** PROBLEM REQUIREMENTS **
The result should be a faithful copy of every entry below, with the pictures left out.

Image comparison data

-- Opening Marker --

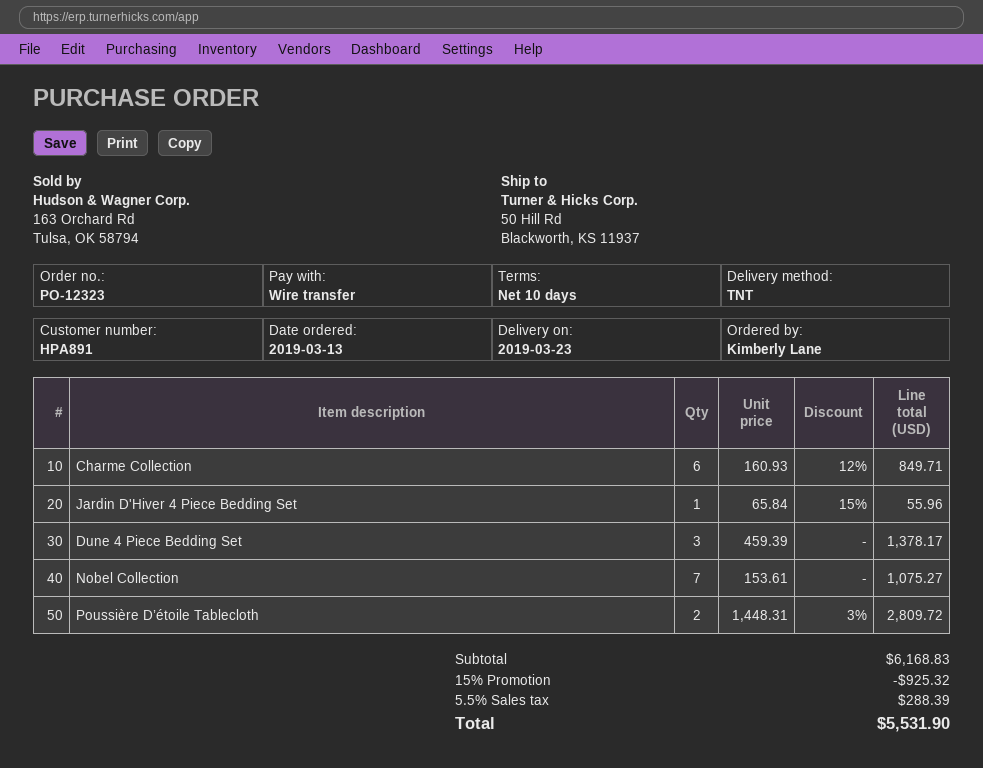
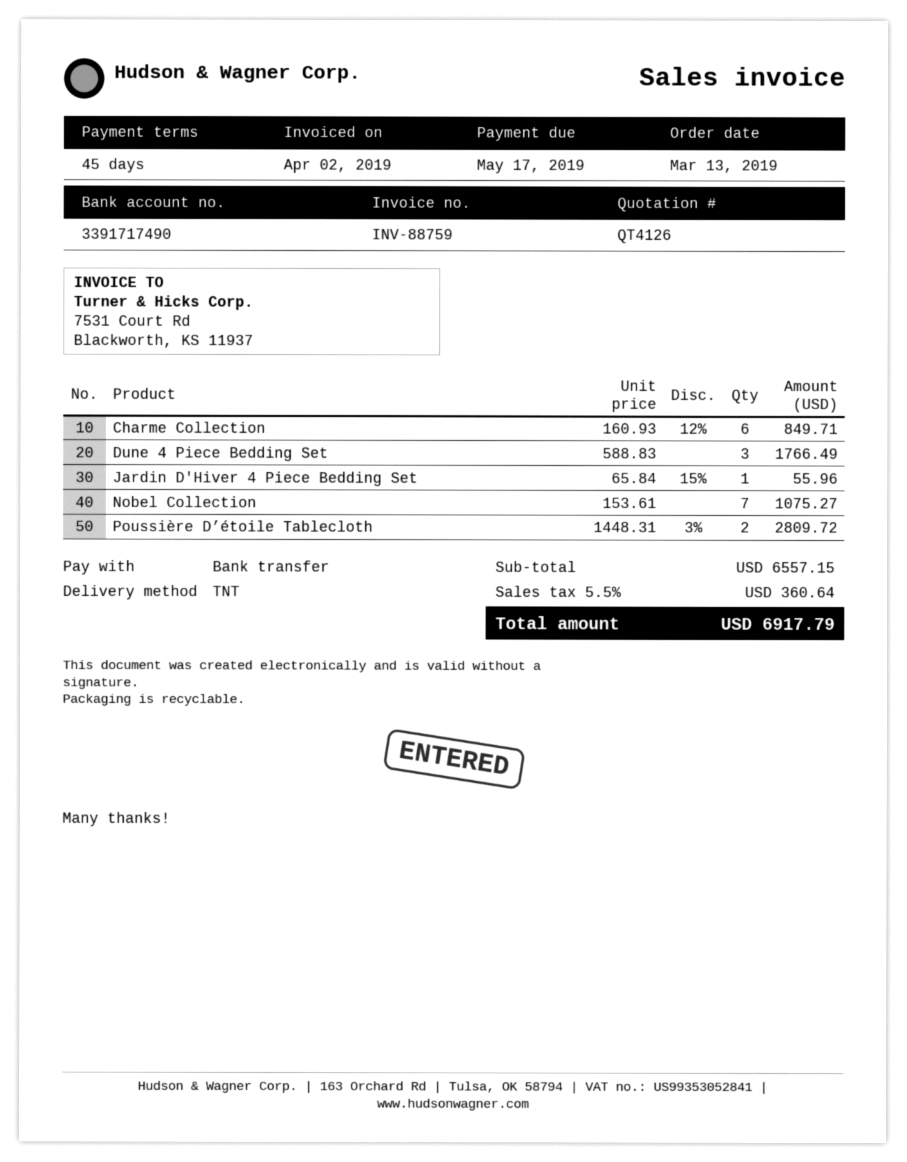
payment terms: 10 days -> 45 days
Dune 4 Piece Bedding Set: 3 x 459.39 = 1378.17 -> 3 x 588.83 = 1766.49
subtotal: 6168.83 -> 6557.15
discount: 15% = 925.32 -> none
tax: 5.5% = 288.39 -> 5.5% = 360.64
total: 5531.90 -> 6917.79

-- Closing Marker --

** WRITTEN ANSWER **
payment terms: 10 days -> 45 days
Dune 4 Piece Bedding Set: 3 x 459.39 = 1378.17 -> 3 x 588.83 = 1766.49
subtotal: 6168.83 -> 6557.15
discount: 15% = 925.32 -> none
tax: 5.5% = 288.39 -> 5.5% = 360.64
total: 5531.90 -> 6917.79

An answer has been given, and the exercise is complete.